An open API service indexing awesome lists of open source software.

https://github.com/gonzafg2/quantumssh

Memory-safe, post-quantum-first SSH server in Rust. Open source, no NDAs, no exceptions.
https://github.com/gonzafg2/quantumssh

apache-2 cryptography infrastructure memory-safe post-quantum-cryptography rust security ssh

Last synced: 10 days ago
JSON representation

Memory-safe, post-quantum-first SSH server in Rust. Open source, no NDAs, no exceptions.

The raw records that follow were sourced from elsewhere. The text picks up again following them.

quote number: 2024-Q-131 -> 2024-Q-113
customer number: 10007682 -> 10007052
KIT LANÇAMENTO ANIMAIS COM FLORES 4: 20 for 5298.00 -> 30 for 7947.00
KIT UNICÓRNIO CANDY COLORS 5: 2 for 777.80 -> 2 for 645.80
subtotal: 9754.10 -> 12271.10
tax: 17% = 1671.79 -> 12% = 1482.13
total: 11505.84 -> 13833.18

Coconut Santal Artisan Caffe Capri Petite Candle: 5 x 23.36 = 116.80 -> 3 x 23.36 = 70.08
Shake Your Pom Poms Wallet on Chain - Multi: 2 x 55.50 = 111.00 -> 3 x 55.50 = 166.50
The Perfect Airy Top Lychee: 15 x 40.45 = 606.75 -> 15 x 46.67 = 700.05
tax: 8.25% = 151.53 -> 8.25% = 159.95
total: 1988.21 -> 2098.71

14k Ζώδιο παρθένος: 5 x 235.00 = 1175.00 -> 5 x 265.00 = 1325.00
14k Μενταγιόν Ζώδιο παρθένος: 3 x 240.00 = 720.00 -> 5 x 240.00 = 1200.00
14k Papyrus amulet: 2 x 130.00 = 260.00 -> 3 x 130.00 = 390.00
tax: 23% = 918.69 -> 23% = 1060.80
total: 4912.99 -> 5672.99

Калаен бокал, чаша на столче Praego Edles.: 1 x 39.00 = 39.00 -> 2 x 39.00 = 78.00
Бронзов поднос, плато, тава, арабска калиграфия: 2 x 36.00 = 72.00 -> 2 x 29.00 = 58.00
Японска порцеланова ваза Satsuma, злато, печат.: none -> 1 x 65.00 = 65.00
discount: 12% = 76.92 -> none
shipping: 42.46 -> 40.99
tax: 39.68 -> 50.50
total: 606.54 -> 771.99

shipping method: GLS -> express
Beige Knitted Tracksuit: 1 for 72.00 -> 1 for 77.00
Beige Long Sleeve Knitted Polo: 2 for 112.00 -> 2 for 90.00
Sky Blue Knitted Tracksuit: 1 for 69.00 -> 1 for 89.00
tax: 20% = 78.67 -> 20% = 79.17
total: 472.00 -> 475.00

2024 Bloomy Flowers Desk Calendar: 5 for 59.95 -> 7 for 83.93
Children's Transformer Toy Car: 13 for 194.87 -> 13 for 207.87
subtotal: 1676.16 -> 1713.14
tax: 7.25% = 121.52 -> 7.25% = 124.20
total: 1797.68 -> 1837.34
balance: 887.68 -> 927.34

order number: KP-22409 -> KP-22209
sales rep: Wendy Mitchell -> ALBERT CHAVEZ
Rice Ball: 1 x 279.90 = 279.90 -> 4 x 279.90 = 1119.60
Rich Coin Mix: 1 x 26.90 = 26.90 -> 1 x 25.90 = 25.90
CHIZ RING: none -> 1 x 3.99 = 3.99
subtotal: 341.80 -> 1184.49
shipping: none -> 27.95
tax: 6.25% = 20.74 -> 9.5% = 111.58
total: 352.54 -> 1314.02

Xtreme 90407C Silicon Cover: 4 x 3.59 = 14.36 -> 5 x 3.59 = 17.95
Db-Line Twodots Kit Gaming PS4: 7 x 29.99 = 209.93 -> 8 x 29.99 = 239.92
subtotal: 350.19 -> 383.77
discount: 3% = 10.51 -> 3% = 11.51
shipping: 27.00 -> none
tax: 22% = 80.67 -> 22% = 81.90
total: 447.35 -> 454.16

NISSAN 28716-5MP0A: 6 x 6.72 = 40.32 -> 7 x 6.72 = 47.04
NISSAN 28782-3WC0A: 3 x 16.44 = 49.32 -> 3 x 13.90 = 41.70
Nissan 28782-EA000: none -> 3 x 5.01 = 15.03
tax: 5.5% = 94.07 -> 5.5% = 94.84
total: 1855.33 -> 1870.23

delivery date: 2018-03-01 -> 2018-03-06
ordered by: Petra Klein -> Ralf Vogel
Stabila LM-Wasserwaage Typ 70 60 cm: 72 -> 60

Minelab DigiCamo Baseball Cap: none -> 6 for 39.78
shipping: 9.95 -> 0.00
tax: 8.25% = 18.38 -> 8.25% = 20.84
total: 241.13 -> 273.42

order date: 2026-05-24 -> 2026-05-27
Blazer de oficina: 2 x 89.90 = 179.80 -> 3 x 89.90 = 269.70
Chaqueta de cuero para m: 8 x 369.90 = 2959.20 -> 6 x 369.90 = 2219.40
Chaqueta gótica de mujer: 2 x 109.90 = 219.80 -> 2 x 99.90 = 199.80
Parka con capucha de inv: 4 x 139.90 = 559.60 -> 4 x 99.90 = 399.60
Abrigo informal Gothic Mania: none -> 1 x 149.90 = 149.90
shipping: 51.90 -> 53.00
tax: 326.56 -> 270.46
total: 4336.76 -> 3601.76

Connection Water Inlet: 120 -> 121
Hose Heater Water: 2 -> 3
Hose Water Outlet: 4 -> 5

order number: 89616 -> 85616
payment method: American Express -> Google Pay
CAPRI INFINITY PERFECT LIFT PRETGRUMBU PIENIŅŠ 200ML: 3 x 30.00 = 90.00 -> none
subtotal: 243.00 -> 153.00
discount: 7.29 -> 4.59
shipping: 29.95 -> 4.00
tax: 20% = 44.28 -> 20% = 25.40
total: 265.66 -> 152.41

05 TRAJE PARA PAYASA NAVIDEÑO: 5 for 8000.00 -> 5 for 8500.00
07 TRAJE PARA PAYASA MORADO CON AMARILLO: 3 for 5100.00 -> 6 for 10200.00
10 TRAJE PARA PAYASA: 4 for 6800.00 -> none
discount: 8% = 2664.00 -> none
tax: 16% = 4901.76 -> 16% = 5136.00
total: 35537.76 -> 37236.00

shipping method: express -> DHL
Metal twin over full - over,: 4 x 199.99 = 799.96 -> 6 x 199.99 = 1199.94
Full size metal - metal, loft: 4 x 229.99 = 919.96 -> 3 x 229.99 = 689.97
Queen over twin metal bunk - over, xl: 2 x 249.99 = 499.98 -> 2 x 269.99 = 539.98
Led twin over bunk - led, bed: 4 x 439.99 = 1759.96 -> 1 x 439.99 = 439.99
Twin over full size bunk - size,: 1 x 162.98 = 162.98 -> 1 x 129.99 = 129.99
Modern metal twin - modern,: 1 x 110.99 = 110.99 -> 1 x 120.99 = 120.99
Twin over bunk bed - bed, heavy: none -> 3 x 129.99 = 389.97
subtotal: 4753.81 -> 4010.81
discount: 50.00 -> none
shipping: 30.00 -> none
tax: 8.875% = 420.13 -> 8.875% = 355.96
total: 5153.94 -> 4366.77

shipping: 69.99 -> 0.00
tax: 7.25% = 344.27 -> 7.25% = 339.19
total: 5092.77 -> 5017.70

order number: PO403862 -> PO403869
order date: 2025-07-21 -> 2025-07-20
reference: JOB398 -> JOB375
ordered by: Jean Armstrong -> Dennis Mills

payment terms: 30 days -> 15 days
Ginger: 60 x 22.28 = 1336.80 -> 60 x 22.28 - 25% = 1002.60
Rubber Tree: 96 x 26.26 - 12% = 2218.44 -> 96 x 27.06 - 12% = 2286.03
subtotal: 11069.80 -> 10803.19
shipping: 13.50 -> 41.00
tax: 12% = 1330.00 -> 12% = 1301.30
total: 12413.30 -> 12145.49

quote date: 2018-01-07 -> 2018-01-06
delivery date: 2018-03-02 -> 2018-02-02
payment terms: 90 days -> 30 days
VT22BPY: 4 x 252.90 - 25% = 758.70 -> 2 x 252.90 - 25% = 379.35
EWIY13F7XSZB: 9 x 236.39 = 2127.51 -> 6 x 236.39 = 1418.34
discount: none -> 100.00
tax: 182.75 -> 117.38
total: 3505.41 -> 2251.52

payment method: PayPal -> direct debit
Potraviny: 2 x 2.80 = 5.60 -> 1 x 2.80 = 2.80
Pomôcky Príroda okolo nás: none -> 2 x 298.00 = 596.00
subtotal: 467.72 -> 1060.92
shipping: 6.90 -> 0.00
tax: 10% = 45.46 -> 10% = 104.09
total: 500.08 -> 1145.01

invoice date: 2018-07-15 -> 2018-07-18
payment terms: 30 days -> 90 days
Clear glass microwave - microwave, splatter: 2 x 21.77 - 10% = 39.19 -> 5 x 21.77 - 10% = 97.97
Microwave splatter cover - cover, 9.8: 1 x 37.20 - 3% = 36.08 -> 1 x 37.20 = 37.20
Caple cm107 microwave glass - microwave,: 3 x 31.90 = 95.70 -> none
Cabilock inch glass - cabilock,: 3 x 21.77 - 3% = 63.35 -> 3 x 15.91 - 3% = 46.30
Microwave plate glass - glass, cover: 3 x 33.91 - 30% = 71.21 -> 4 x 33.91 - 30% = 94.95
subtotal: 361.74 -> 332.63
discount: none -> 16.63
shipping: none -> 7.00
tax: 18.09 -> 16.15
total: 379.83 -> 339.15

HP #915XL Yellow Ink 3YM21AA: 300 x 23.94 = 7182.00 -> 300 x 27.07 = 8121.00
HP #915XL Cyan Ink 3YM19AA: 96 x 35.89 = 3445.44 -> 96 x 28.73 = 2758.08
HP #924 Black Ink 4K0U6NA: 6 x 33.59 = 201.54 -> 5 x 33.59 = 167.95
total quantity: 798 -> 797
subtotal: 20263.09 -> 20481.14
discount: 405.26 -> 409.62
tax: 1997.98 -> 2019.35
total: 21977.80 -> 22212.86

Awesome Lists containing this project

README

          

# QuantumSSH

> SSH for the next 30 years, not the past 30.
> **Open source. No NDAs. No exceptions.**

**QuantumSSH** is a memory-safe, post-quantum-first SSH server written in Rust. It is designed from scratch for a world where today's encrypted traffic is being recorded and will be decrypted by quantum computers within a generation.

We are not forking OpenSSH. We are not adding PQ algorithms as an option. We are building the SSH server we believe should exist by default in 2030 — and we are building it as **genuinely open infrastructure**, freely auditable, freely forkable, freely usable.

---

## Status

🚧 **Pre-alpha — vision and design phase.**

This repository currently holds the project's manifesto, roadmap, and governance commitments. Code is forthcoming. Star and watch if you want to follow the journey, or open an issue if you want to discuss the design.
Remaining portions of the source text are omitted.